Devastated: a man surveys the remains of a barber’s shop in Lake Charles, Louisiana, after Hurricane Laura hit © Joe Raedle/Getty

The residents of Lake Charles, a city in southern Louisiana, have had a tough few months. In August Hurricane Laura smashed through the area with winds of over 130mph, causing billions of dollars’ worth of damage. Just six weeks later Hurricane Delta visited with yet more strong winds, and more heavy costs. 

This year’s Atlantic hurricane season has been a particularly active one, with a succession of storms causing severe damage. At the same time, wildfires have ravaged other parts of the world. Together, say climate experts, they are worrying signs of what is to come. 

“What climate change is doing is exacerbating pre-existing risks and expanding them,” says Robert Muir-Wood, chief research officer at risk modelling company RMS.

“Properties which were out of reach of hazard have the potential to become included. Flood risk and wildfire risk are the two which are showing the strongest signatures of climate change at this point.”

Climate change will not necessarily make storms more regular, say modelling experts, but they will be more severe when they do happen, causing extensive flooding. And increasing temperatures make wildfires more likely by drying out forests and making them easier to burn. 

$400bnCost of flood defences for US coastal communities by 2040, according to Center for Climate Integrity

“Wildfire is a slightly complicated peril,” says Mr Muir-Wood. “What drives it is how much fuel there is around. Past years of drought in California have killed more than 100m trees. A shorter, wetter winter produces more vegetation, while a longer, drier, hotter summer dries out that vegetation and turns it into fuel.” 

“A longer, drier summer also means a longer fire season. A whole series of factors are interlinking and raising the risk,” he adds. 

These wildfire risks have played out in the US this year. According to Aon, the consultancy, five of California’s six largest fires since 1932 were recorded in August and September this year. 

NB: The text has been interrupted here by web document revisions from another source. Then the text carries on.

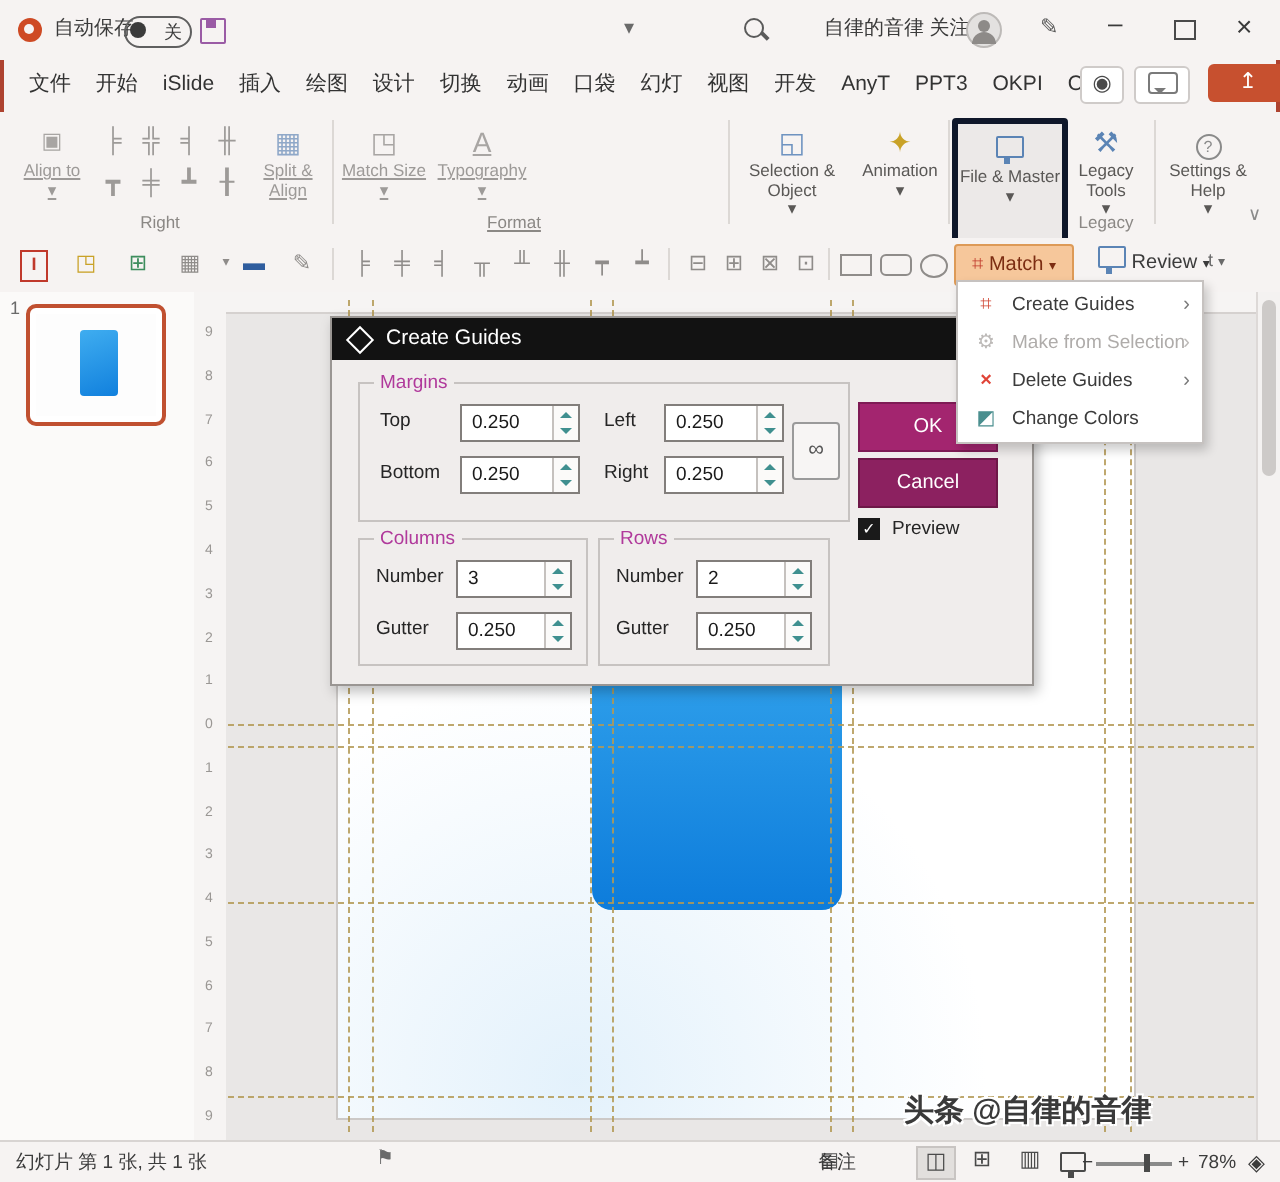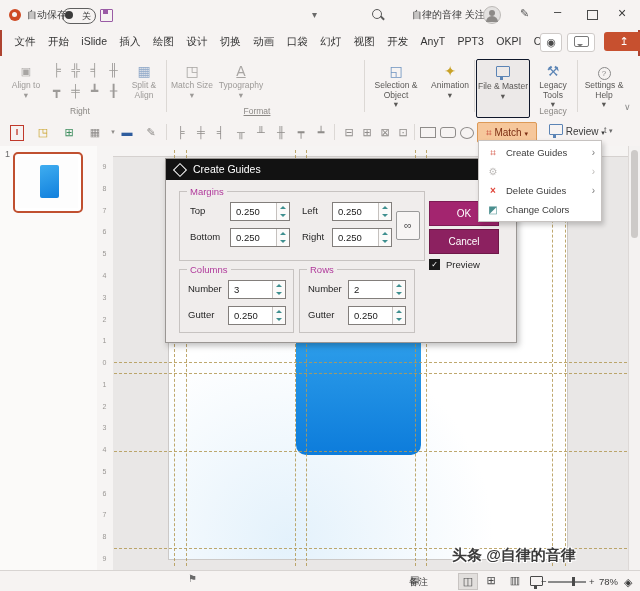"Align to" .gray .blabel { text-decoration: none -> underline }
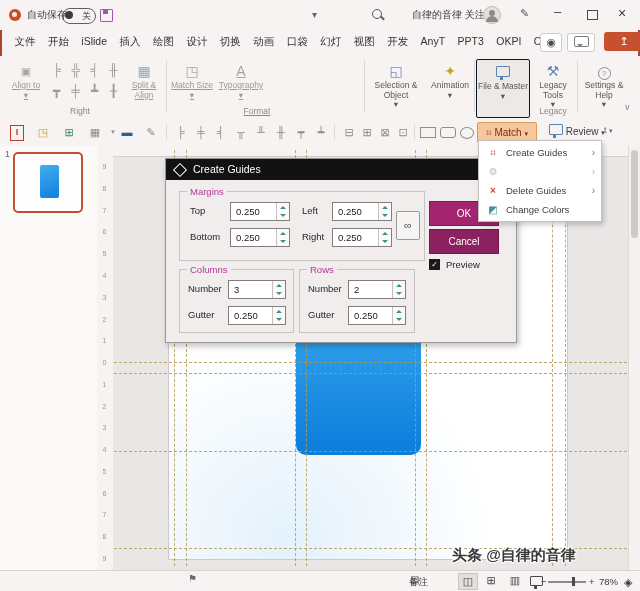"File & Master" .selbtn { border: 1px solid #0f172a -> 3px solid #0f172a }
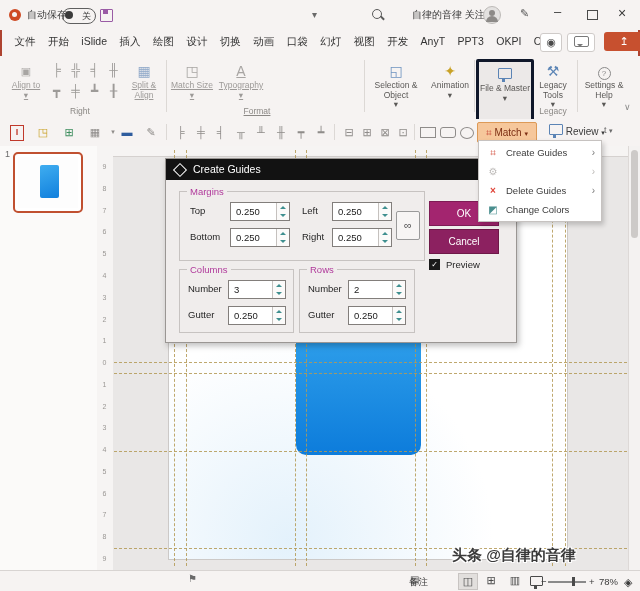"Make from Selection" span.mil { html: none -> <span>Make from Selection</span> }
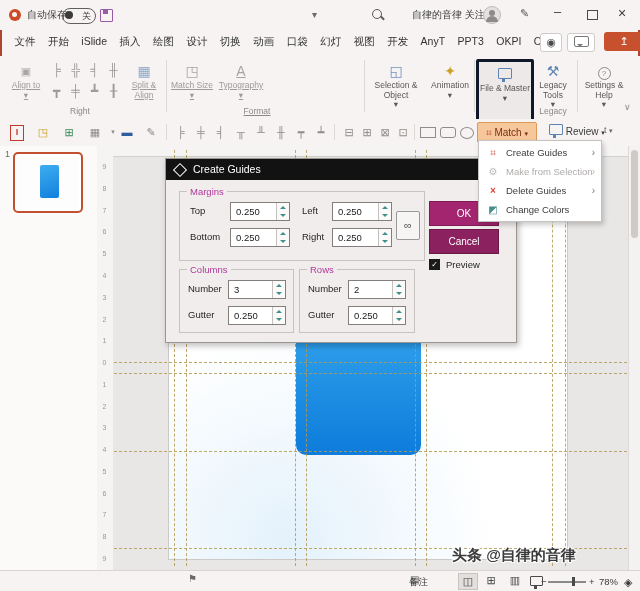"幻灯片 第 1 张, 共" span.abs { html: none -> <span>幻灯片 第 1 张, 共 1 张</span> }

In Australia, meanwhile, bushfires at the end of 2019 and start of 2020 are likely to cost insurance companies over A$1.8bn ($1.3bn), according to Perils, a data provider.  

Beware of the rural idyll

In some cases, the risks to property from climate change have been increased by people moving towards problem areas rather than away from them. Florida, for example, is facing growing flood risk but US retirees are still keen to move to the state. Meanwhile in California, the growing popularity of rural living means that people are moving to forest areas where there is a greater risk of wildfires. 

A report from consultants McKinsey published earlier this year lays bare just how much property owners could be exposed to rising costs. In Florida, losses from flooding could wipe $30bn-$80bn, or 15-35 per cent, off the value of exposed homes. Across the world, in Ho Chi Minh City in Vietnam, the cost of direct infrastructure damage from a one-in-100-years flood could rise from $200m-$300m today to $500m-$1bn by 2050. 

Mary Ludgin, head of global research at property asset manager Heitman, says that real-estate owners need to prepare themselves. The first step is to assess the direct physical risks to properties. “Physical risk information is widely available and not particularly expensive,” she says. “That’s changed in the past five years.”

Once these risks have been assessed, it is possible to take measures to make properties more resilient. For example, owners can install flood barriers if the building is close to a river, or move sensitive equipment to upper floors. 

According to Billy Grayson of the Urban Land Institute, a think tank, these measures can pay dividends as resilient buildings are likely to be able to charge more in rent than those that are more vulnerable. 

“We’re seeing evidence that a good resilience strategy can pay off on top-line revenue,” he says. “There are tenants who care deeply about business continuity and are willing to pay more to be in a building that provides them [with that continuity].”

Paying the price

But physical risks are not the only threat to property. According to Mr Grayson, owners need to look at “transition risks” as well. These include the cost and availability of insurance, the cost of local taxes, and the investment that local governments might need to make to mitigate the risks. According to campaign group the Center for Climate Integrity, for example, coastal communities in the US face over $400bn in costs over the next 20 years to defend themselves from rising sea levels. 

“Over the long term [transition risks] pose a bigger financial threat to more regions,” says Mr Grayson. 

Residents defend a property from a bushfire in New South Wales in November 2019. A hotter climate raises the risk of wildfires © Peter Parks/AFP/Getty Images

Already, some of these costs are starting to come through. Insurance companies, which have paid out billions in recent years to cover the costs of floods, storms and wildfires, are starting to adjust their prices to reflect the bigger risks. 

“Insurance companies are investing in risk knowledge to better understand, model and assess risks,” says Michael Gloor, climate change lead at Swiss Re, the reinsurance company. “In some cases that leads to a change in risk views and their insurance or reinsurance prices.”

Rising premiums reflect a world where climate change is not a future contingency but a current fact. “The insurance industry is not pricing in the long-term impact of climate change,” Mr Gloor says. “The insurance industry is interested in the extent to which climate change has already affected the risk landscape.”